Analisis Hukum Terkait UU No. 20 Tahun 2019 tentang APBN 2020
Konteks Historis dan Ekonomi
-
Latar Belakang Politik-Ekonomi 2019:
- UU ini disahkan pada Oktober 2019, di tengah tahun politik (Pemilu 2019) dan ketidakpastian ekonomi global, termasuk perang dagang AS-China yang memengaruhi ekspor-impor Indonesia.
- APBN 2020 dirancang dengan asumsi pertumbuhan ekonomi 5,3% dan defisit 3,1% dari PDB (Rp307,2 triliun), mencerminkan optimisme pemerintah dalam menjaga stabilitas fiskal meski ada risiko eksternal.
-
Dampak Pandemi COVID-19:
- Meski UU ini berlaku sejak 1 Januari 2020, pandemi COVID-19 (muncul Maret 2020) mengganggu implementasi APBN 2020. Pemerintah kemudian merevisi asumsi makro melalui Perppu No. 1/2020 yang disahkan menjadi UU No. 2/2020, dengan defisit melebar hingga 6,34% dari PDB untuk penanganan krisis.
Poin Krusial dalam UU No. 20/2019
-
Struktur APBN 2020:
- Pendapatan Negara: Rp2.233,1 triliun (71% dari pajak, 28% PNBP, 1% hibah).
- Belanja Negara: Rp2.540,4 triliun, dengan alokasi terbesar untuk transfer ke daerah dan dana desa (Rp795,4 triliun), mencerminkan komitmen pemerataan pembangunan.
- Defisit dan Pembiayaan: Ditutup melalui penerbitan SBN, pinjaman, dan optimalisasi SAL (Saldo Anggaran Lebih).
-
Instrumen Pembiayaan Fleksibel:
- Pasal 12 UU ini memberi kewenangan kepada Menteri Keuangan untuk menyesuaikan pembiayaan jika defisit melampaui target, termasuk penggunaan SBN Syariah (SBSN) dan saldo kas BLU. Hal ini menjadi dasar respons cepat pemerintah saat pandemi.
-
Dana Desa:
- Alokasi Dana Desa tetap dipertahankan (Rp70 triliun), melanjutkan program prioritas Jokowi untuk pengentasan kemiskinan dan pembangunan infrastruktur pedesaan.

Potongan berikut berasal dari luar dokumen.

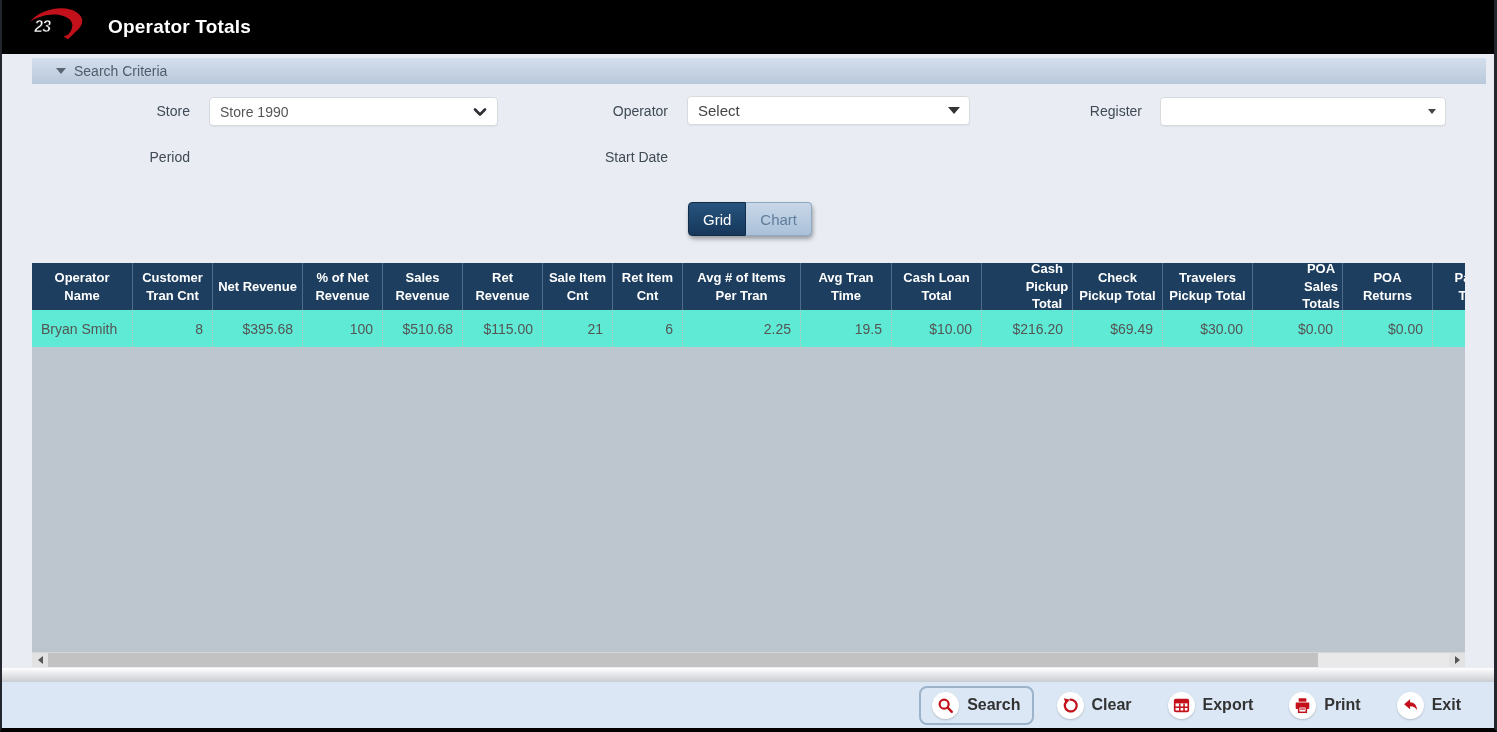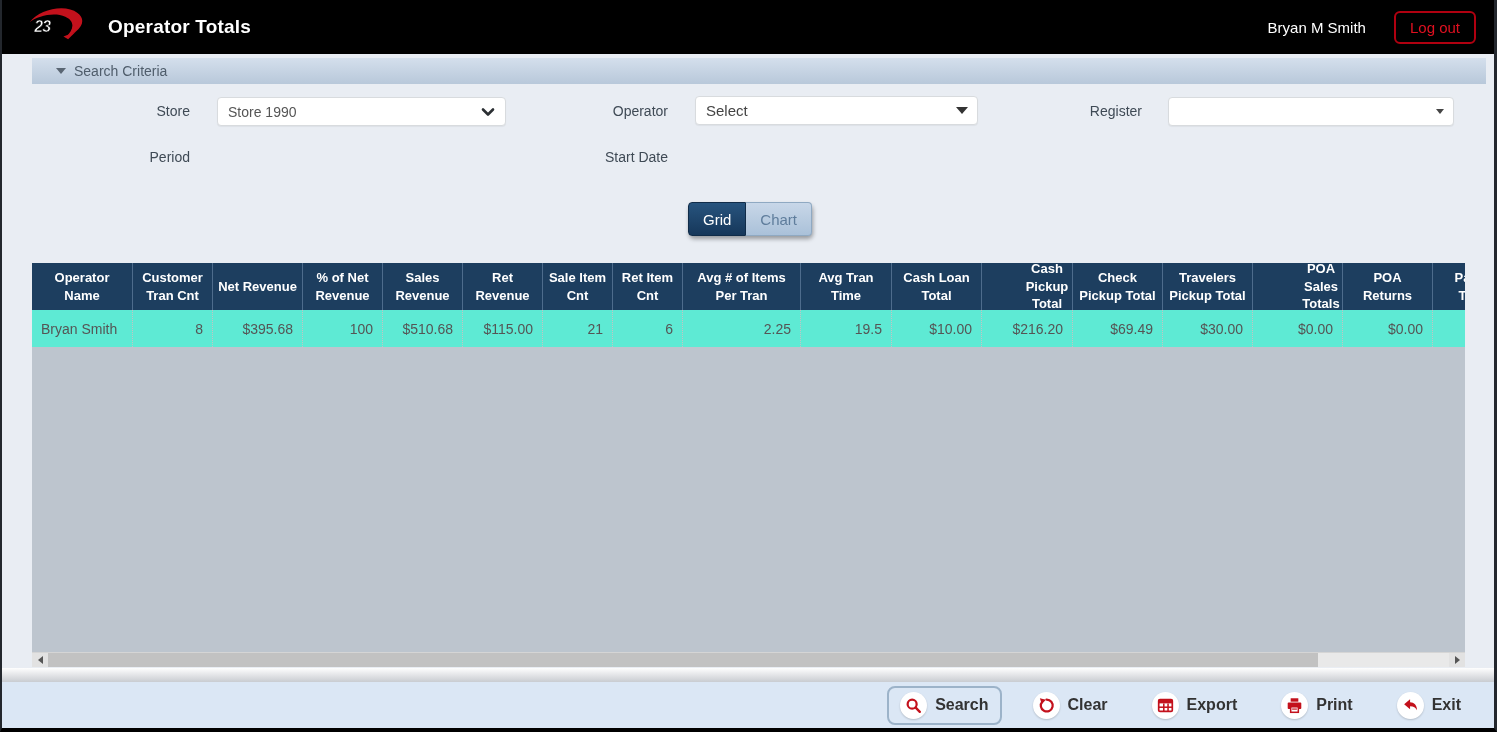"Bryan M Smith" div.topbar-right { html: <div> <div>Bryan M Smith</div> <button>Log out</button> </div> -> none }
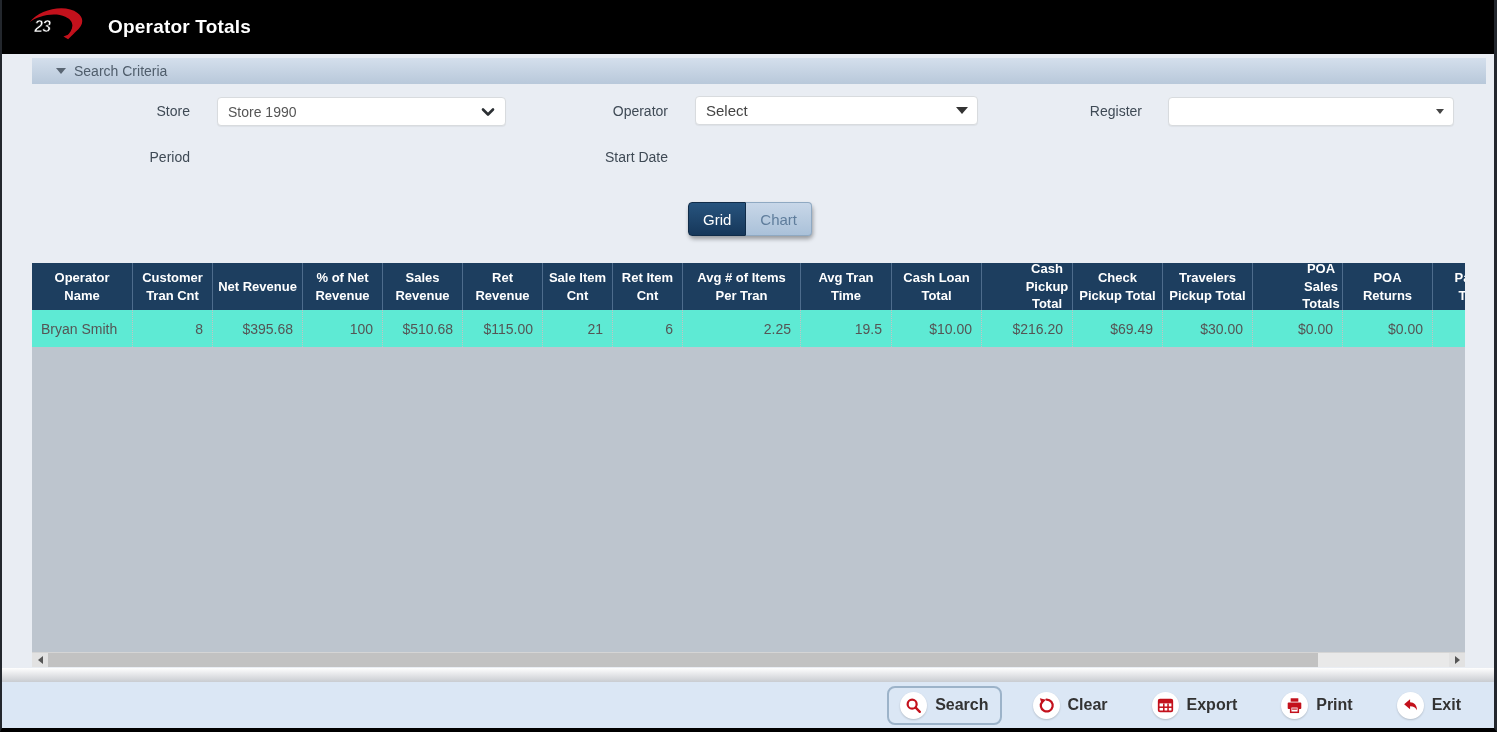"Store 1990" .f-input { margin-left: 8px -> none }
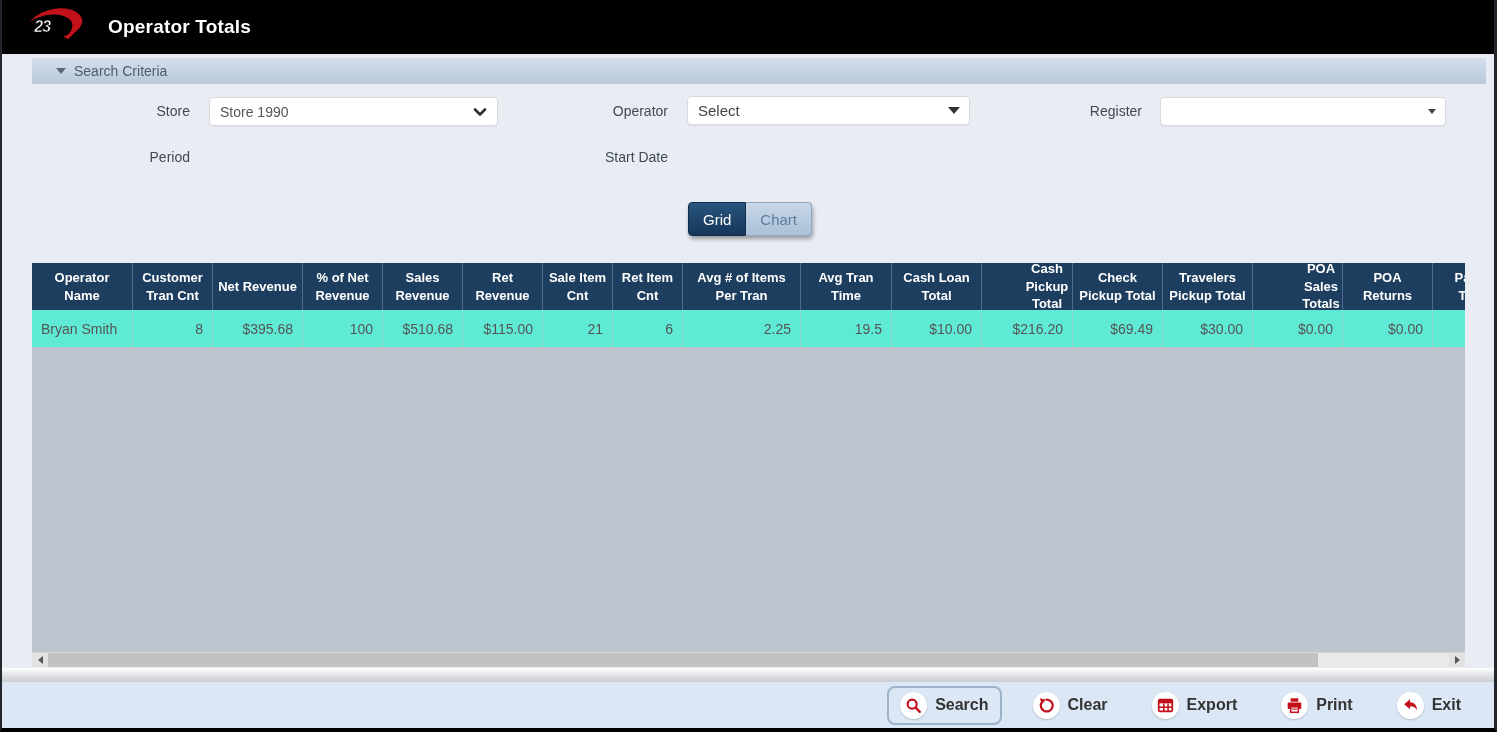"Search" .toolbar { gap: 18px -> 10px }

Dasar Hukum dan Prinsip Pengelolaan APBN
-
Landasan Konstitusional:
- UU ini merujuk pada Pasal 23 UUD 1945 (APBN sebagai wujud kedaulatan rakyat) dan UU No. 17/2003 tentang Keuangan Negara, yang menekankan prinsip transparansi, akuntabilitas, dan efisiensi.
-
Harmonisasi dengan Sistem Perencanaan Nasional:
- APBN 2020 selaras dengan RPJMN 2020-2024, fokus pada pembangunan infrastruktur, SDM, dan reformasi birokrasi.
Implikasi Praktis bagi Klien
- Pelaku Usaha: Alokasi belanja infrastruktur (Rp419,2 triliun) membuka peluang proyek pemerintah, tetapi pandemi menyebabkan realokasi dana ke sektor kesehatan dan sosial.
- Investor: Penerbitan SBN (termasuk green bonds/sukuk) menjadi instrumen aman di tengah gejolak pasar, dengan imbal hasil menarik.
- Pemerintah Daerah: Transfer ke daerah dan dana desa wajib dikelola sesuai Permendagri No. 20/2018 untuk menghindari temuan BPK.
Catatan Kritis
- Risiko Defisit Struktural: Defisit APBN 2020 yang awalnya terkendali (3,1%) melonjak drastis pascapandemi, memicu kekhawatiran atas beban utang jangka panjang.
- Tantangan Implementasi: Koordinasi antarlembaga sering menjadi hambatan dalam penyerapan anggaran, terutama di kementerian/lembaga dengan kapasitas rendah.
Rekomendasi: Pemantauan ketat terhadap revisi APBN 2020 (via UU No. 2/2020) dan optimalisasi insentif perpajakan/PNBP untuk memitigasi risiko fiskal.
(Analisis disusun berdasarkan UU No. 20/2019, laporan BPK, dan kebijakan fiskal Kemenkeu 2019-2020).